▶ **The data**:
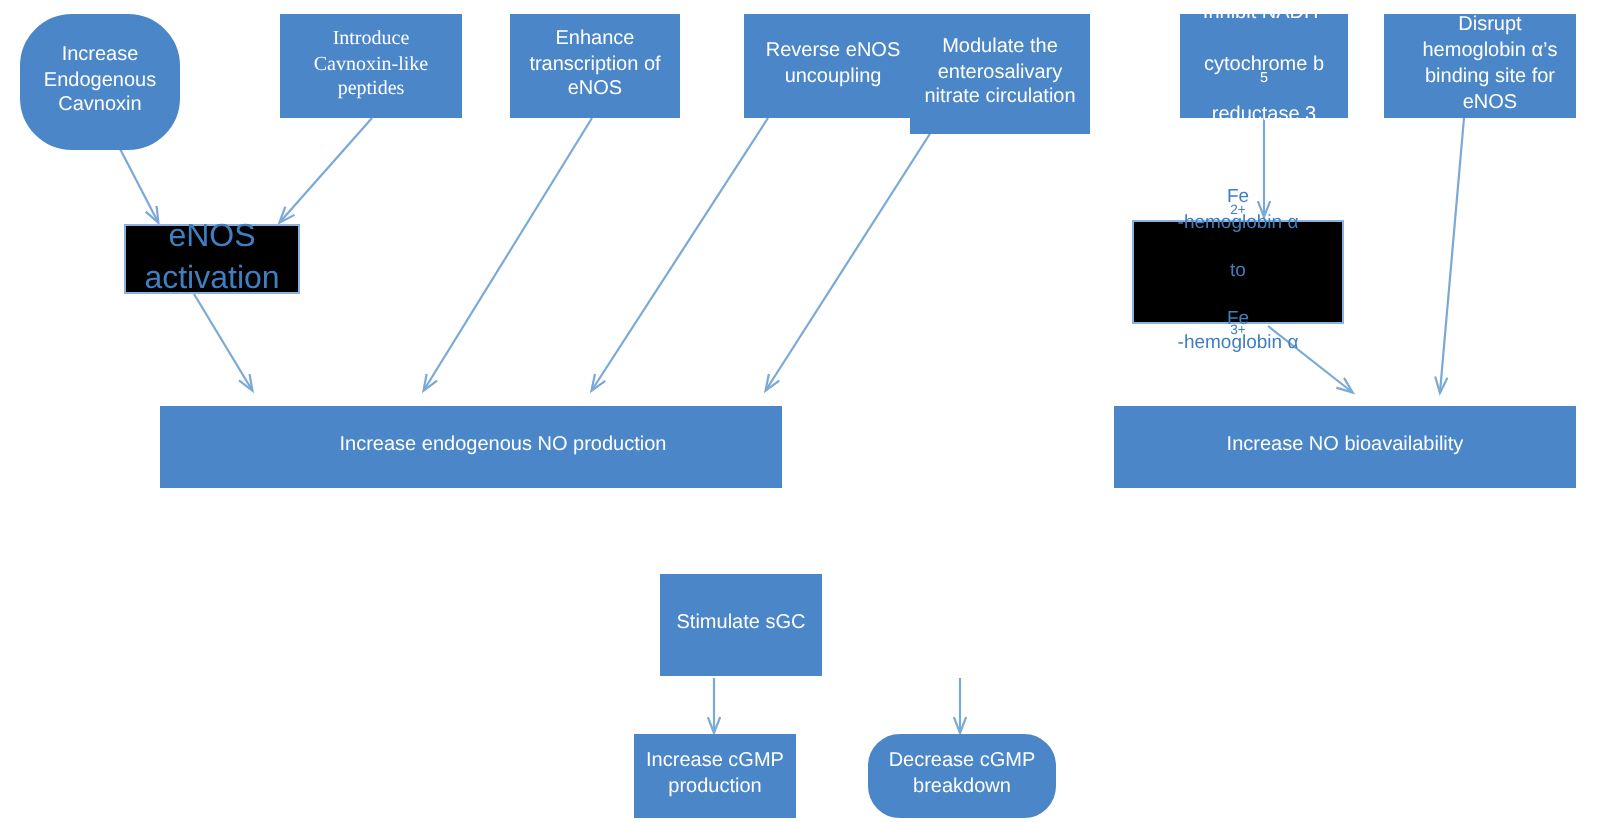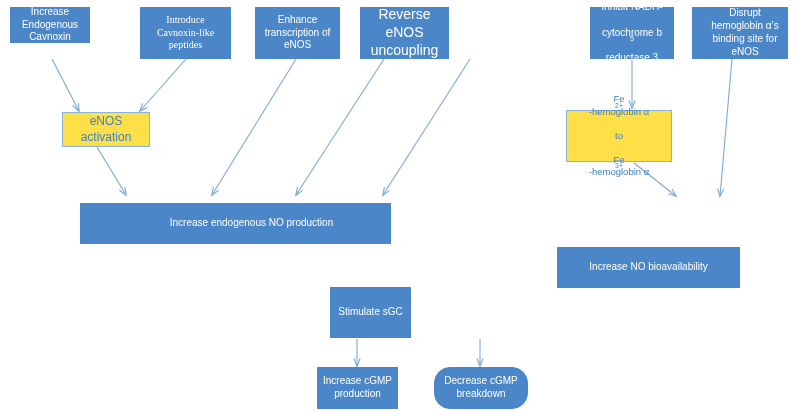--- a/index.html
+++ b/index.html
@@ -36,21 +36,21 @@
     text-align: center;
     line-height: 1.28;
     padding: 2px 4px;
   }
   .node.filled {
     background: #4a86c8;
     color: #ffffff;
     border: 1px solid #4a86c8;
   }
   .node.outline {
-    background: #fde047;
+    background: #000000;
     color: #3f7fc1;
     border: 1px solid #8ab3dc;
   }
   .node span {
     display: block;
     width: 100%;
   }
   .sup {
     font-size: 0.72em;
     vertical-align: super;
@@ -82,66 +82,69 @@
       <path d="M384,59 L296,195"></path>
       <path d="M470,59 L383,195"></path>
       <path d="M632,59 L632,108"></path>
       <path d="M634,163 L676,196"></path>
       <path d="M732,59 L720,196"></path>
       <path d="M357,339 L357,366"></path>
       <path d="M480,339 L480,366"></path>
     </g>
   </svg>
 
-  <div class="node filled" style="left:10px; top:7px; width:80px; height:36px; font-size:10px;">
+  <div class="node filled" style="left:10px; top:7px; width:80px; height:68px; font-size:10px;border-radius:26px;">
     <span>Increase Endogenous Cavnoxin</span>
   </div>
 
   <div class="node filled" style="left:140px; top:7px; width:91px; height:52px; font-size:10px;font-family:Liberation Serif, serif;">
     <span>Introduce Cavnoxin-like peptides</span>
   </div>
 
   <div class="node filled" style="left:255px; top:7px; width:85px; height:52px; font-size:10px;">
     <span>Enhance transcription of eNOS</span>
   </div>
 
-  <div class="node filled" style="left:360px; top:7px; width:89px; height:52px; font-size:14px;">
+  <div class="node filled" style="left:372px; top:7px; width:89px; height:52px; font-size:10px;">
     <span>Reverse eNOS uncoupling</span>
   </div>
 
+  <div class="node filled" style="left:455px; top:7px; width:90px; height:60px; font-size:10px;">
+    <span>Modulate the enterosalivary nitrate circulation</span>
+  </div>
 
   <div class="node filled" style="left:590px; top:7px; width:84px; height:52px; font-size:10px;">
     <span>
       <span>Inhibit NADH-</span><br>
       <span>cytochrome  b</span><span class="sub">5</span><br>
       <span>reductase 3</span>
     </span>
   </div>
 
   <div class="node filled" style="left:692px; top:7px; width:96px; height:52px; font-size:10px;padding-left:14px;">
     <span>Disrupt hemoglobin α’s binding site for eNOS</span>
   </div>
 
-  <div class="node outline" style="left:62px; top:112px; width:88px; height:35px; font-size:12px;">
+  <div class="node outline" style="left:62px; top:112px; width:88px; height:35px; font-size:16px;">
     <span>eNOS activation</span>
   </div>
 
   <div class="node outline" style="left:566px; top:110px; width:106px; height:52px; font-size:9.5px;">
     <span>
       <span>Fe</span><span class="sup">2+</span><span>-hemoglobin α</span><br>
       <span>to</span><br>
       <span>Fe</span><span class="sup">3+</span><span>-hemoglobin α</span>
     </span>
   </div>
 
   <div class="node filled" style="left:80px; top:203px; width:311px; height:41px; font-size:10px;padding-left:36px;">
     <span>Increase endogenous  NO production</span>
   </div>
 
-  <div class="node filled" style="left:557px; top:203px; width:183px; height:41px; font-size:10px;margin-top:44px;">
+  <div class="node filled" style="left:557px; top:203px; width:231px; height:41px; font-size:10px;">
     <span>Increase NO bioavailability</span>
   </div>
 
   <div class="node filled" style="left:317px; top:287px; width:81px; height:51px; font-size:10px;margin-left:13px;">
     <span>Stimulate  sGC</span>
   </div>
 
 
   <div class="node filled" style="left:317px; top:367px; width:81px; height:42px; font-size:10px;">
     <span>Increase cGMP production</span>

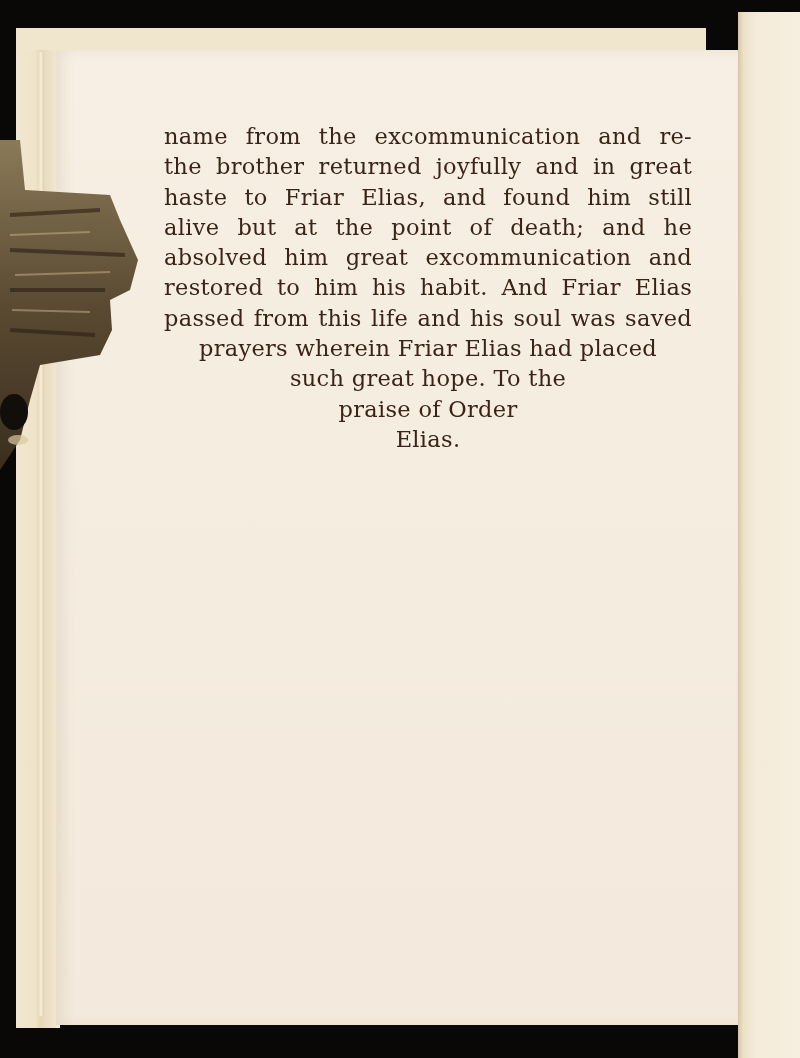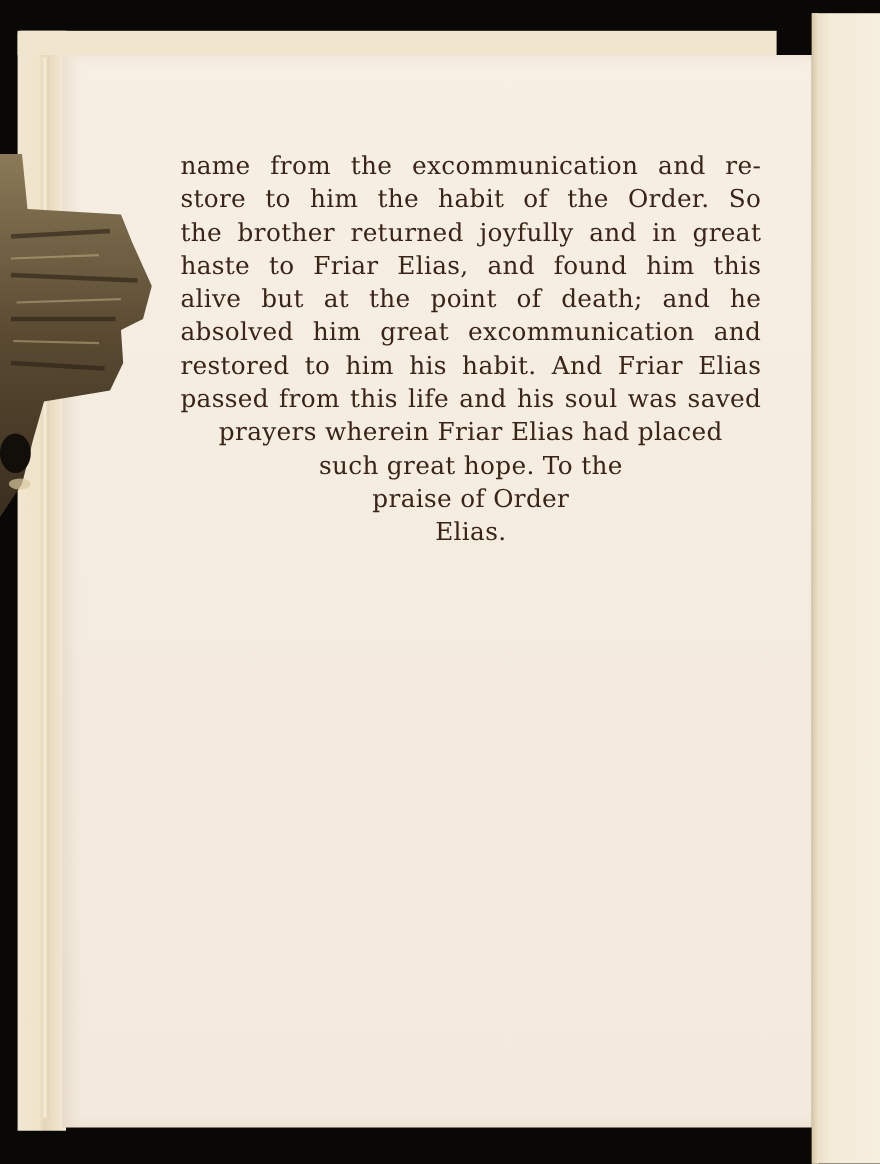--- a/index.html
+++ b/index.html
@@ -32,21 +32,21 @@
     }
     .right-page .fold {
       position: absolute; left: 0; top: 0; width: 6px; height: 100%;
       background: linear-gradient(90deg, #d6c6a6, #efe3cb);
     }
     .clasp {
       position: absolute; left: 0; top: 140px; width: 140px; height: 330px;
       pointer-events: none;
     }
     .text-block {
-      position: absolute; left: 164px; top: 136px; width: 528px;
+      position: absolute; left: 164px; top: 121px; width: 528px;
       color: #3a2418; font-size: 22.5px; line-height: 30.3px;
       letter-spacing: 0.3px;
     }
     .text-block .line { white-space: nowrap; text-align: justify; text-align-last: justify; display: block; }
     .text-block .line.center { text-align: left; text-align-last: center; }
   </style>
 </head>
 <body>
 
 <div class="cover-left">
@@ -69,23 +69,22 @@
   </defs>
   <path d="M0 0 L20 0 L25 50 L110 55 L120 80 L138 120 L130 150 L110 160 L112 190 L100 215 L40 225 L30 260 L20 300 L0 330 Z" fill="url(#br)"></path>
   <path d="M10 75 L100 70 M10 110 L125 115 M10 150 L105 150 M10 190 L95 195" stroke="#2a2016" stroke-width="4" fill="none" opacity="0.6"></path>
   <path d="M10 95 L90 92 M15 135 L110 132 M12 170 L90 172" stroke="#c8b68a" stroke-width="2" fill="none" opacity="0.5"></path>
   <ellipse cx="14" cy="272" rx="14" ry="18" fill="#120e0a"></ellipse>
   <ellipse cx="18" cy="300" rx="10" ry="5" fill="#d9c9a0" opacity="0.7"></ellipse>
 </svg>
 
 <div class="text-block">
   <span class="line">name from the excommunication and re-</span>
-  <span class="line">store to him the habit of the Order.  So</span>
   <span class="line">the brother returned joyfully and in great</span>
-  <span class="line">haste to Friar Elias, and found him this</span>
+  <span class="line">haste to Friar Elias, and found him still</span>
   <span class="line">alive but at the point of death; and he</span>
   <span class="line">absolved him great excommunication and</span>
   <span class="line">restored to him his habit.  And Friar Elias</span>
   <span class="line">passed from this life and his soul was saved</span>
   <span class="line center">prayers wherein Friar Elias had placed</span>
   <span class="line center">such great hope.  To the</span>
   <span class="line center">praise of Order</span>
   <span class="line center">Elias.</span>
 </div>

▶ **Problem to work on**:
Scan the material above for "outline". Copy every line where it appears.

▶ **Written reply**:
   .node.outline {
-  <div class="node outline" style="left:62px; top:112px; width:88px; height:35px; font-size:12px;">
+  <div class="node outline" style="left:62px; top:112px; width:88px; height:35px; font-size:16px;">
   <div class="node outline" style="left:566px; top:110px; width:106px; height:52px; font-size:9.5px;">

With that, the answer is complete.